You don’t need to sink your teeth into a beautiful wax peach to get the difference between appetizing and delectable. Appetizing food appeals to or stimulates the appetite, so food can have an appetizing smell or appearance, or be described in an appetizing way. People may remark that your strawberry soup looks delectable, but strictly speaking, they have to try it before declaring it to be so, because delectable means delightful to the taste, or delicious. Not surprisingly, you’ll most often find this adjective describing things to eat: delectable desserts, a delectable morsel, delectable fruit, a delectable feast.
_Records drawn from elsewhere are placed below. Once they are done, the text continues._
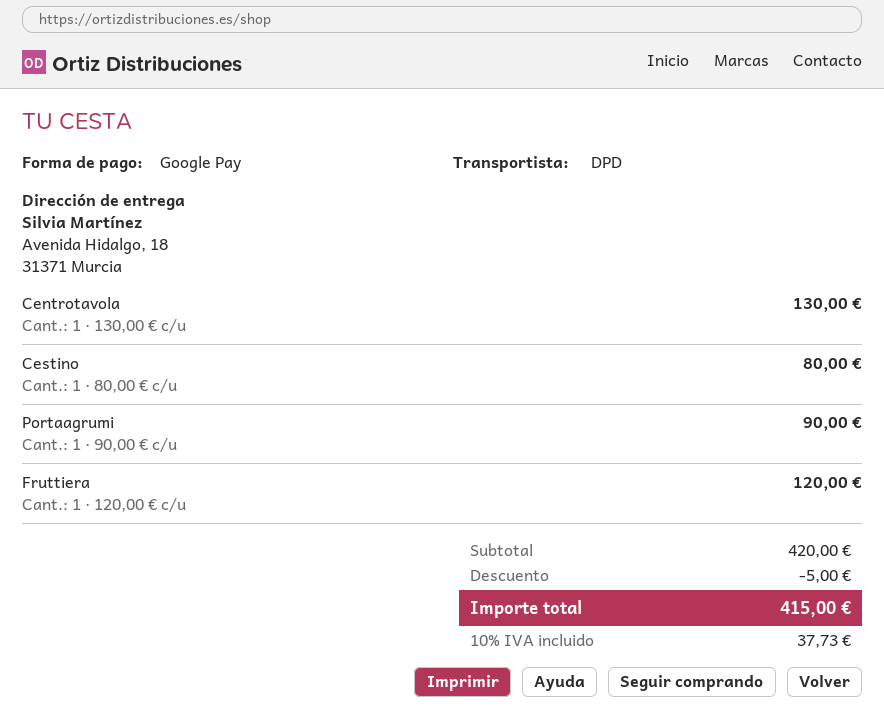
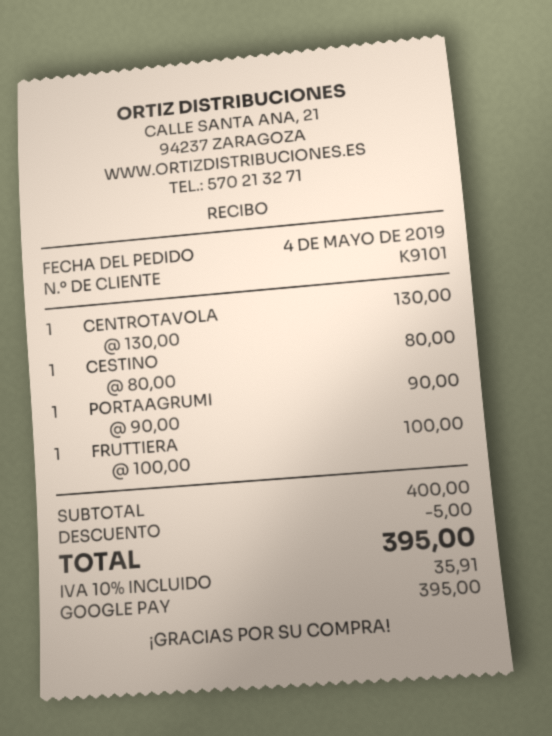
Fruttiera: 1 x 120.00 = 120.00 -> 1 x 100.00 = 100.00
subtotal: 420.00 -> 400.00
tax: 10% = 37.73 -> 10% = 35.91
total: 415.00 -> 395.00

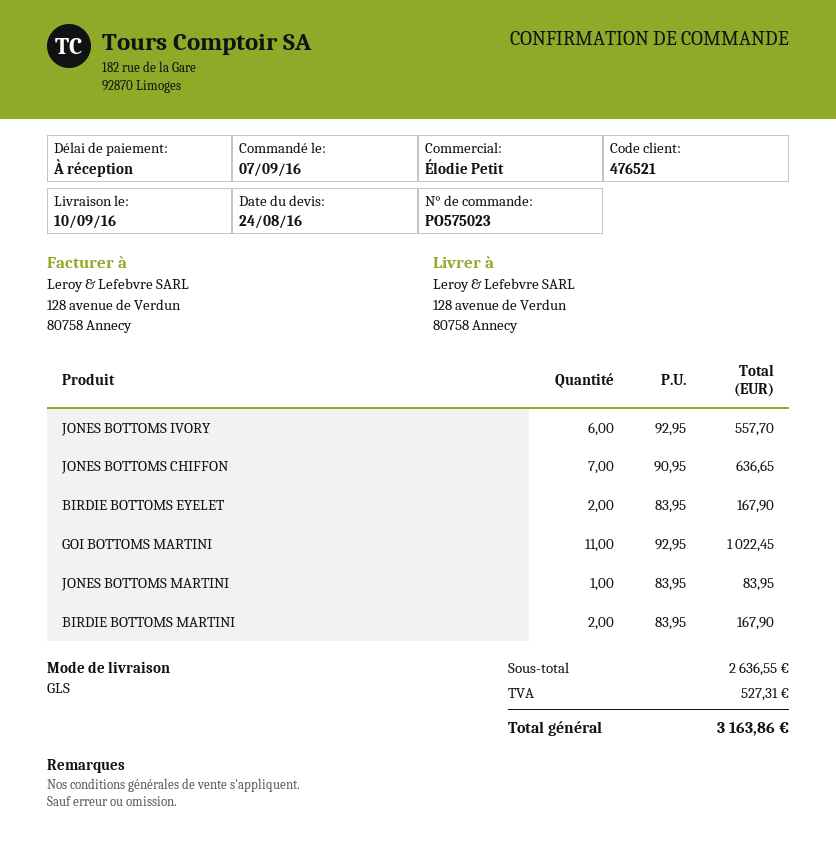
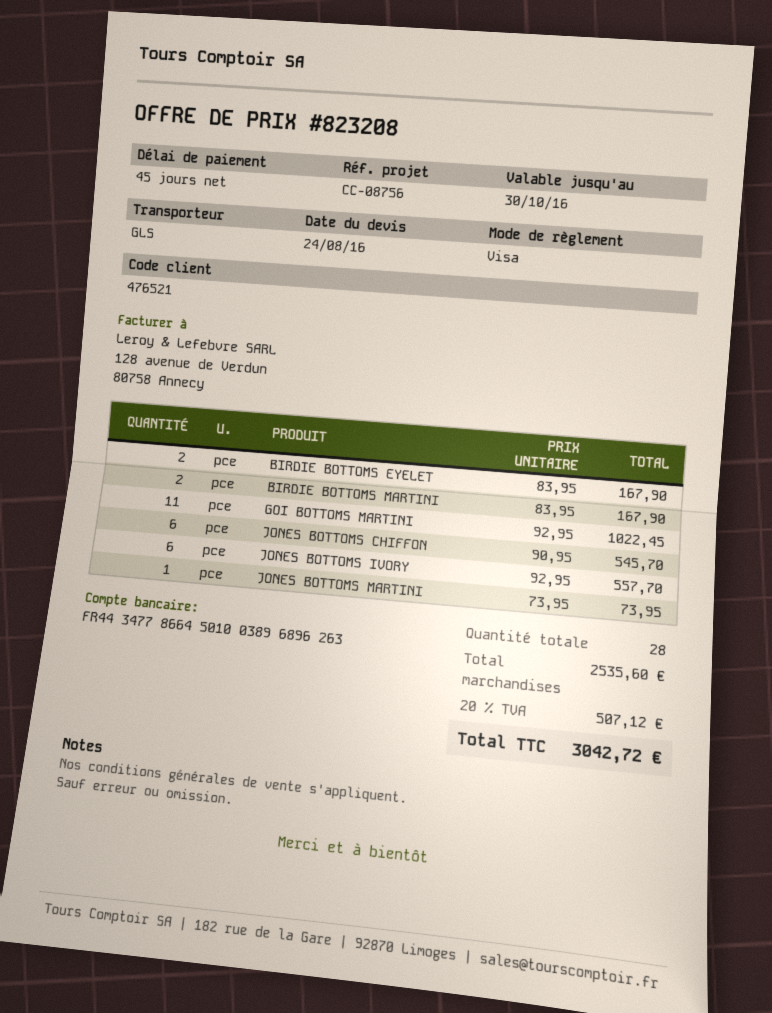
payment terms: on receipt -> 45 days
JONES BOTTOMS CHIFFON: 7 x 90.95 = 636.65 -> 6 x 90.95 = 545.70
JONES BOTTOMS MARTINI: 1 x 83.95 = 83.95 -> 1 x 73.95 = 73.95
subtotal: 2636.55 -> 2535.60
tax: 527.31 -> 507.12
total: 3163.86 -> 3042.72

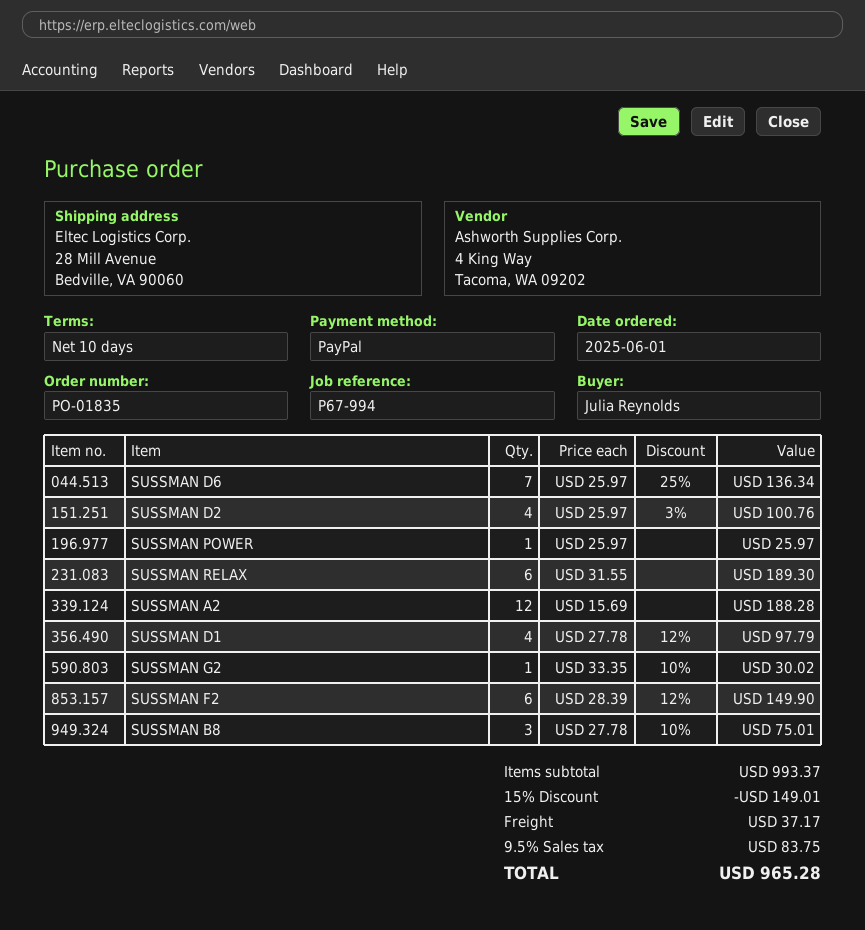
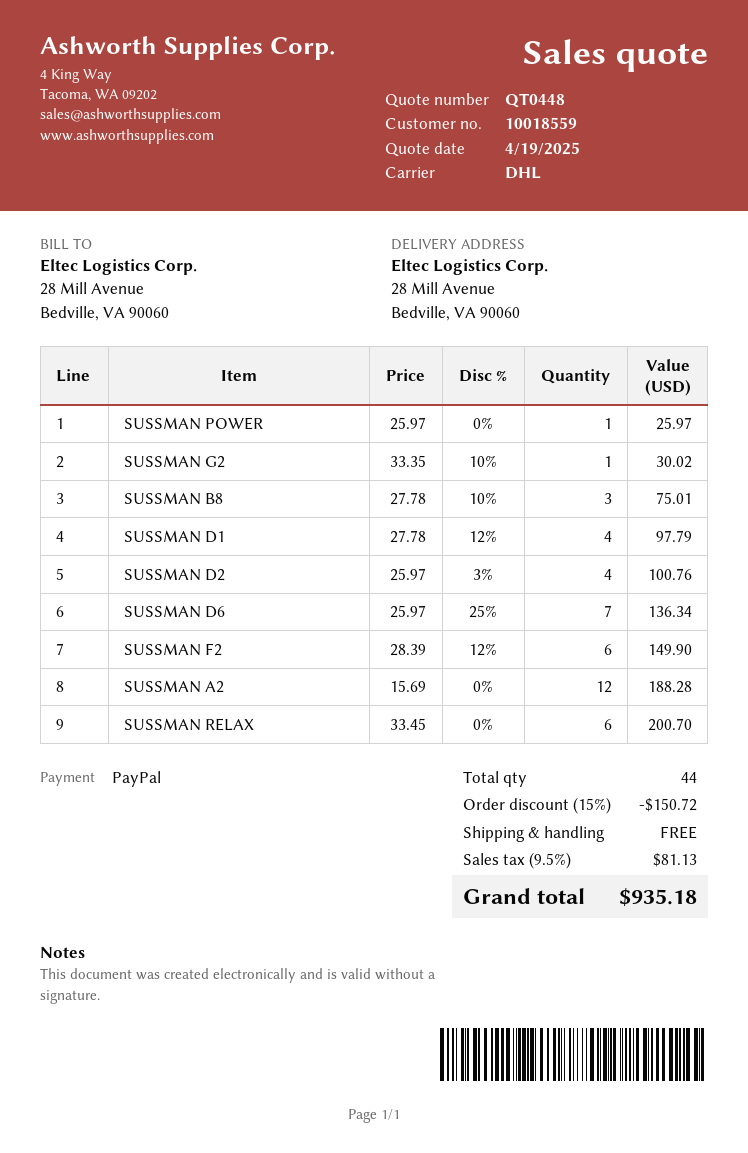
SUSSMAN RELAX: 6 x 31.55 = 189.30 -> 6 x 33.45 = 200.70
discount: 15% = 149.01 -> 15% = 150.72
shipping: 37.17 -> 0.00
tax: 9.5% = 83.75 -> 9.5% = 81.13
total: 965.28 -> 935.18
The nouns spectrum and gamut both refer to a broad range of similar things arranged along a scale, but there are significant degrees of difference between them. The scientific meanings of spectrum carry over to its general usage, where emphasis is on the overlap and hence continuity between items on or along the spectrum. A spectrum is often contrasted with an either-or conception of something. In a spectrum of political beliefs, for example, liberals and conservatives are on the same continuum. Gamut, as suggested by the common phrase the whole gamut, emphasizes the comprehensiveness of a range and hence the variety or contrast encompassed by it: Love involves the whole gamut of emotions, from despair to joy. Of just about any set of wide-ranging and varied things (reactions to a movie, a dessert menu) we can say it runs (or covers or spans) the gamut.
The adjectives brief and fleeting describe things of short duration. Used of events, brief can simply mean lasting a short time: a brief period, a brief meeting, a brief hello. Applied to speech and writing, brief suggests concise and effective: a brief introduction, a brief summary. Fleeting is used of things that pass quickly, with the suggestion that they escape our grasp or are over too soon: the fleeting pleasures of youth, fleeting fame, a fleeting thought, a fleeting glimpse. Fleeting can imply a poetic poignancy, but also fickleness, as in fleeting loyalties.